Dan L. Duncan, 77, a Texas pipeline billionaire who gave hundreds of millions of dollars to hospitals, museums and wildlife associations, died Sunday at his Houston home, his company said. The cause was not disclosed.

Duncan was chairman of the company that manages Enterprise Products Partners, an energy giant with more than 48,000 miles of natural gas, petrochemical and crude oil pipeline and 25 natural gas processing plants. The company focuses on the processing, storage and transportation sectors within the oil and gas industry.

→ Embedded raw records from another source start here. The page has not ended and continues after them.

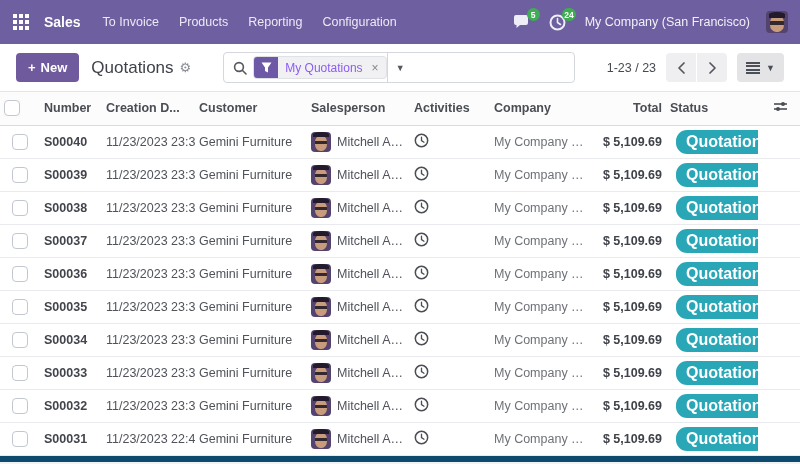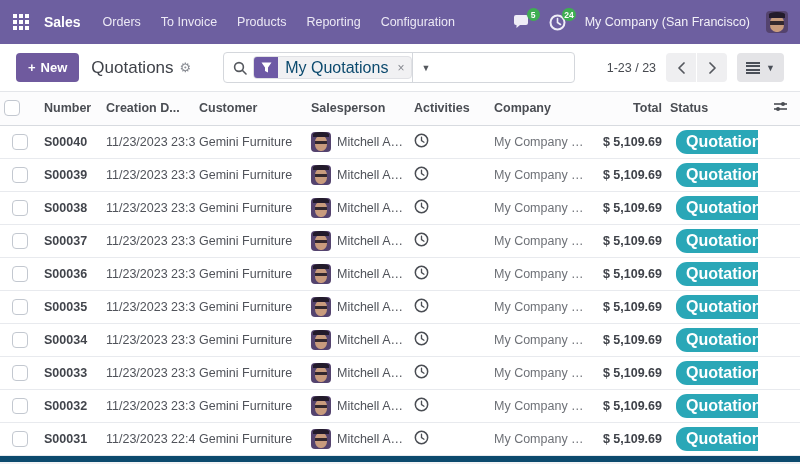--- a/index.html
+++ b/index.html
@@ -111,7 +111,6 @@
     <span class="apps-grid"></span>
   </div>
   <span class="app-name">Sales</span>
-  <span class="menu-item">Orders</span>
   <span class="menu-item">To Invoice</span>
   <span class="menu-item">Products</span>
   <span class="menu-item">Reporting</span>

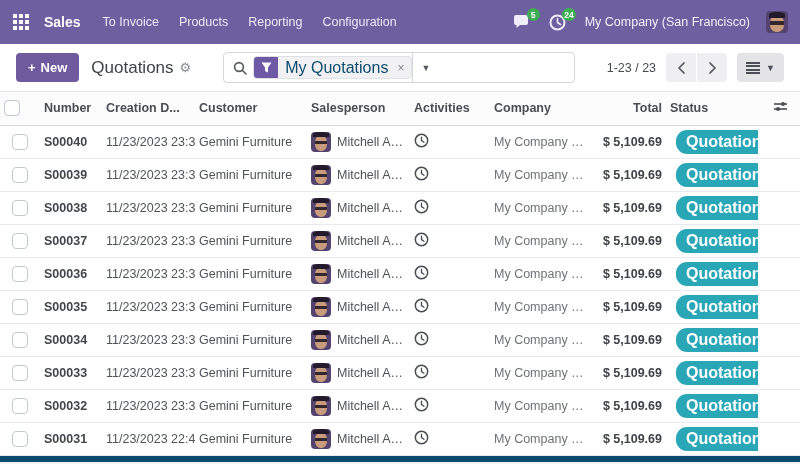--- a/index.html
+++ b/index.html
@@ -52,7 +52,7 @@
     border-radius:4px; overflow:hidden; height:23px; }
   .facet-icon { width:24px; background:#6d59a5; display:flex; align-items:center;
     justify-content:center; }
-  .facet-label { font-size:16px; color:#0c4a6e; display:flex; align-items:center;
+  .facet-label { font-size:12px; color:#8b5cf6; display:flex; align-items:center;
     padding:0 7px; white-space:nowrap; }
   .facet-close { font-size:12px; color:#85888f; display:flex; align-items:center;
     padding:0 7px 0 2px; cursor:pointer; }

Duncan co-founded Enterprise Products Co. in 1968 and took Enterprise Products Partners public in July 1998. This year, he ranked 74th on Forbes’ worldwide list of billionaires, with an estimated net worth of $9 billion. He was Houston’s wealthiest resident, according to the list.

He was an avid hunter, and in 2002, his passion got him some unwanted attention after he illegally shot moose and sheep from a helicopter during a Russian hunting trip. Russian law generally forbids hunting while airborne. Duncan told a grand jury he didn’t know the hunting trip was illegal, and he and the other hunters on the trip were not charged.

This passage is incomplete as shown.